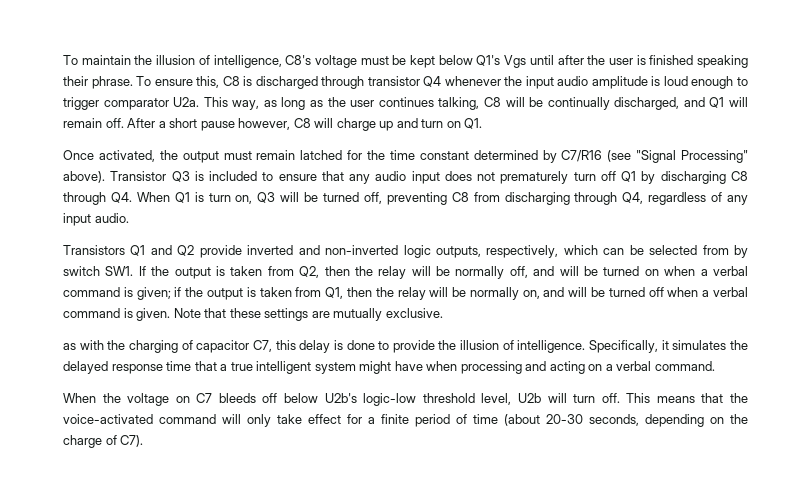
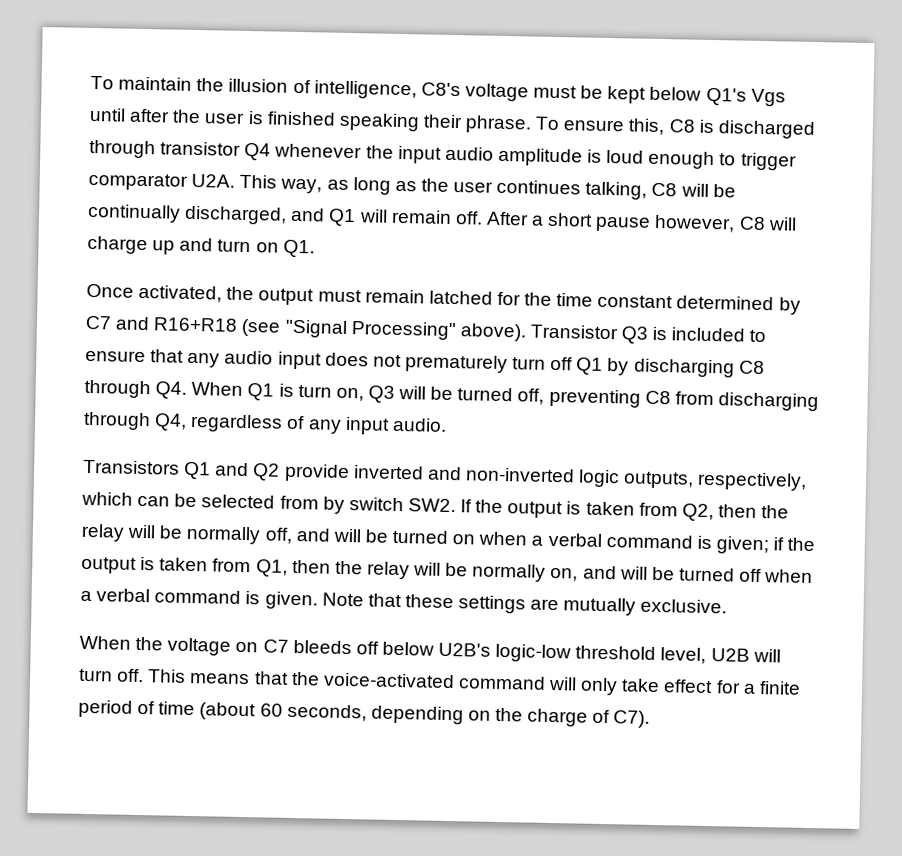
[173,97,200,107] U2a. -> [191,173,236,188] U2A.
[561,150,603,162] C7/R16 -> [85,315,239,332] C7 and R16+R18
[105,266,134,276] SW1. -> [407,498,456,513] SW2.
[63,340,748,353] [63,361,715,374] // as with the charging of capacitor C7, this delay is done to provide the illusion of intelligence. Specifically, it simulates the delayed response time that a true intelligent system might have when processing and acting on a verbal command. -> (728, 606) none
[324,393,357,403] U2b's -> [438,642,492,657] U2B's
[517,393,541,403] U2b -> [710,648,750,662] U2B
[546,414,583,424] 20-30 -> [259,703,283,717] 60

^^^^^^^^

Could you copy all of the entries above exactly, without the pictures?

[173,97,200,107] U2a. -> [191,173,236,188] U2A.
[561,150,603,162] C7/R16 -> [85,315,239,332] C7 and R16+R18
[105,266,134,276] SW1. -> [407,498,456,513] SW2.
[63,340,748,353] [63,361,715,374] // as with the charging of capacitor C7, this delay is done to provide the illusion of intelligence. Specifically, it simulates the delayed response time that a true intelligent system might have when processing and acting on a verbal command. -> (728, 606) none
[324,393,357,403] U2b's -> [438,642,492,657] U2B's
[517,393,541,403] U2b -> [710,648,750,662] U2B
[546,414,583,424] 20-30 -> [259,703,283,717] 60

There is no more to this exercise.